A Simple and Efficient Algorithm for Sorting Signed Permutations by Reversals
Krister M. Swenson
TL;DR
The paper tackles the problem of sorting a signed permutation into the identity using a minimum-length sequence of reversals, a foundational task in computational genomics. It reinterprets the problem through the overlap graph and a recovery framework for unsafe reversals, linking reversals to local graph complementations and using a balanced BST (splay-tree) representation to efficiently manage good pairs. The main contribution is an $O(n \log n)$ worst-case algorithm that is lightweight to implement and relies on a recoverable sequence of good reversals, supported by a specialized data structure and a backtracking recovery mechanism. This work narrows the gap toward the conjectured lower bound and enhances practical feasibility for large-scale genome rearrangement studies.
Abstract
In 1937, biologists Sturtevant and Tan posed a computational question: transform a chromosome represented by a permutation of genes, into a second permutation, using a minimum-length sequence of reversals, each inverting the order of a contiguous subset of elements. Solutions to this problem, applied to Drosophila chromosomes, were computed by hand. The first algorithmic result was a heuristic that was published in 1982. In the 1990s a more biologically relevant version of the problem, where the elements have signs that are also inverted by a reversal, finally received serious attention by the computer science community.
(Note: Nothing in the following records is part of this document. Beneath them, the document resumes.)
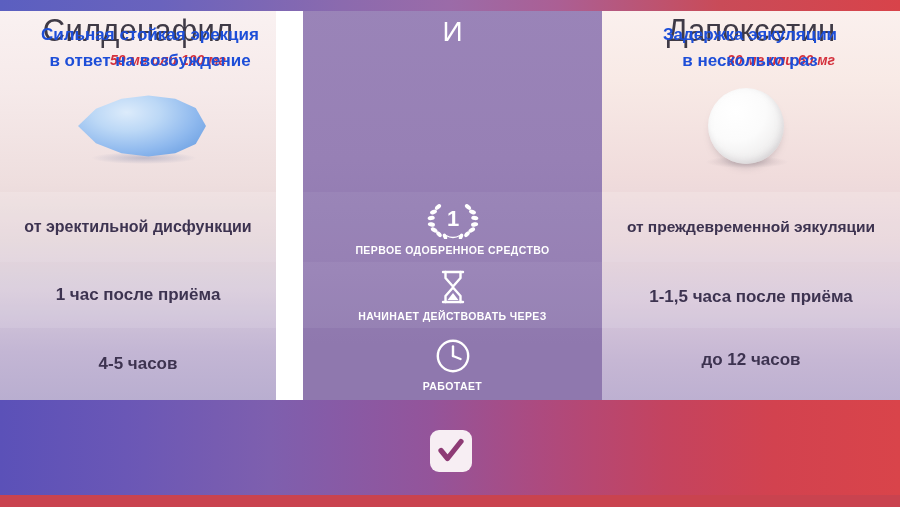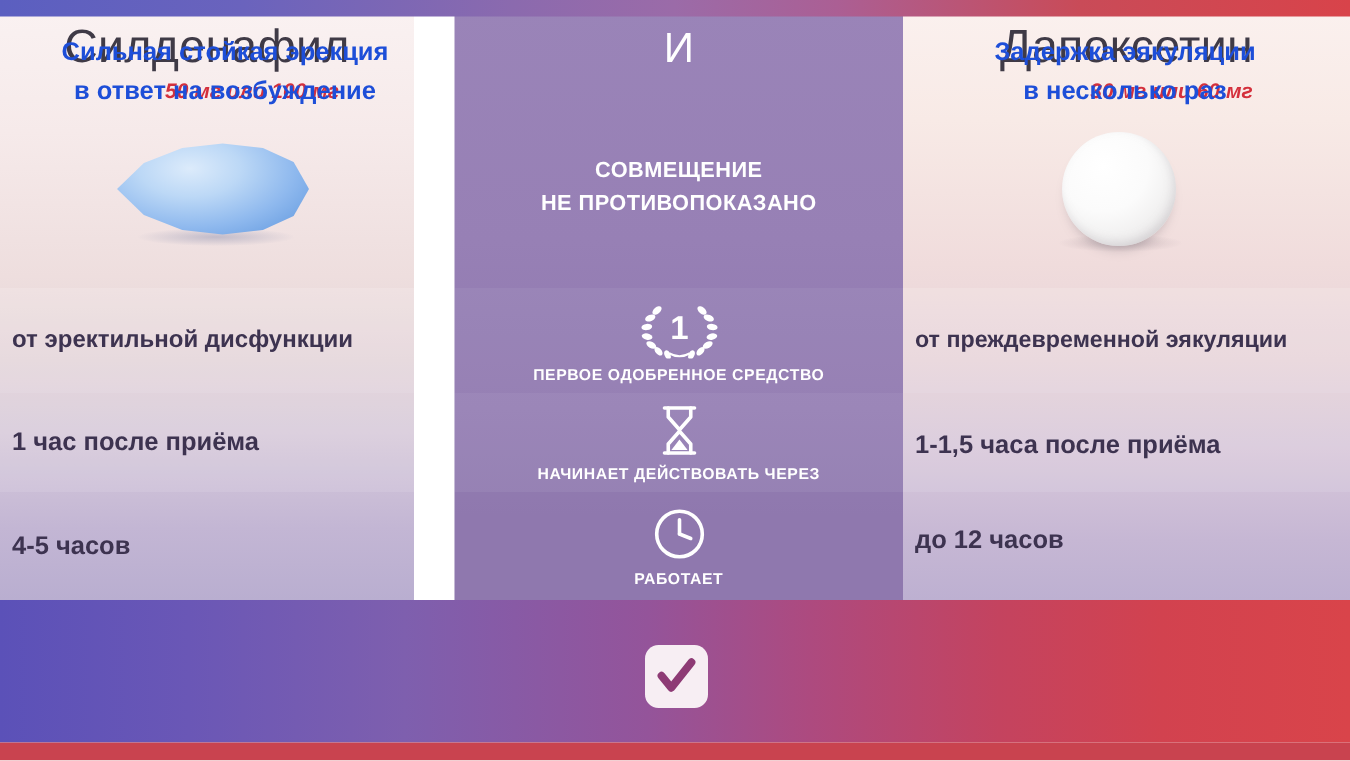--- a/index.html
+++ b/index.html
@@ -175,10 +175,6 @@
 
     <div class="conj">И</div>
 
-    <div class="mid-headline">
-      <div>СОВМЕЩЕНИЕ</div>
-      <div>НЕ ПРОТИВОПОКАЗАНО</div>
-    </div>
 
     <div class="mid-row" style="top:192px;height:70px;">
       <svg width="58" height="40" viewBox="0 0 58 40">

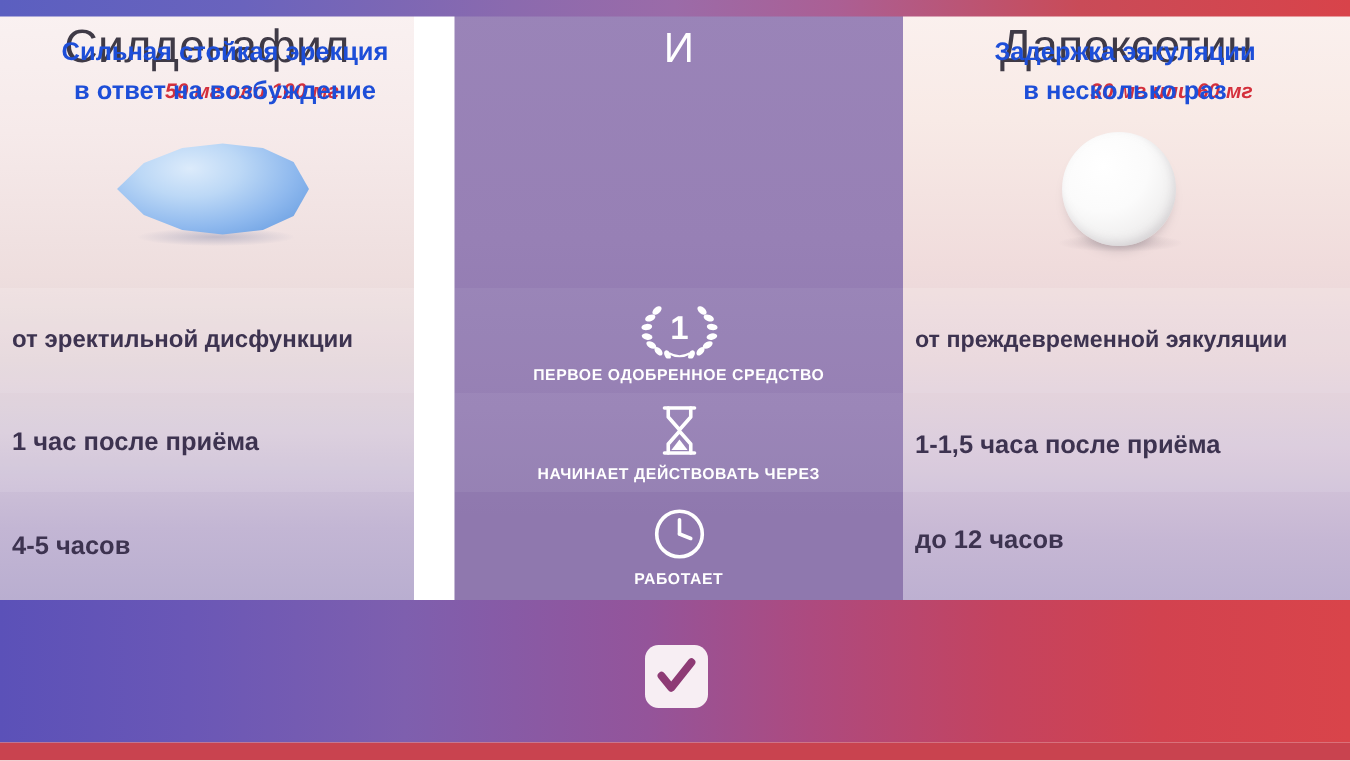--- a/index.html
+++ b/index.html
@@ -101,7 +101,7 @@
   
   .side-row{
     position:absolute;left:0;width:100%;
-    display:flex;align-items:center;
+    display:flex;align-items:center;justify-content:center;
     text-align:center;
     color:#3d3350;
     font-weight:bold;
This effort eventually resulted in the first polynomial time algorithm for Signed Sorting by Reversals. Since then, a dozen more articles have been dedicated to simplifying the theory and developing algorithms with improved running times. The current best algorithm, which runs in $O(n \log^2 n / \log\log n)$ time, fails to meet what some consider to be the likely lower bound of $O(n \log n)$. In this article, we present the first algorithm that runs in $O(n \log n)$ time in the worst case. The algorithm is fairly simple to implement, and the running time hides very low constants.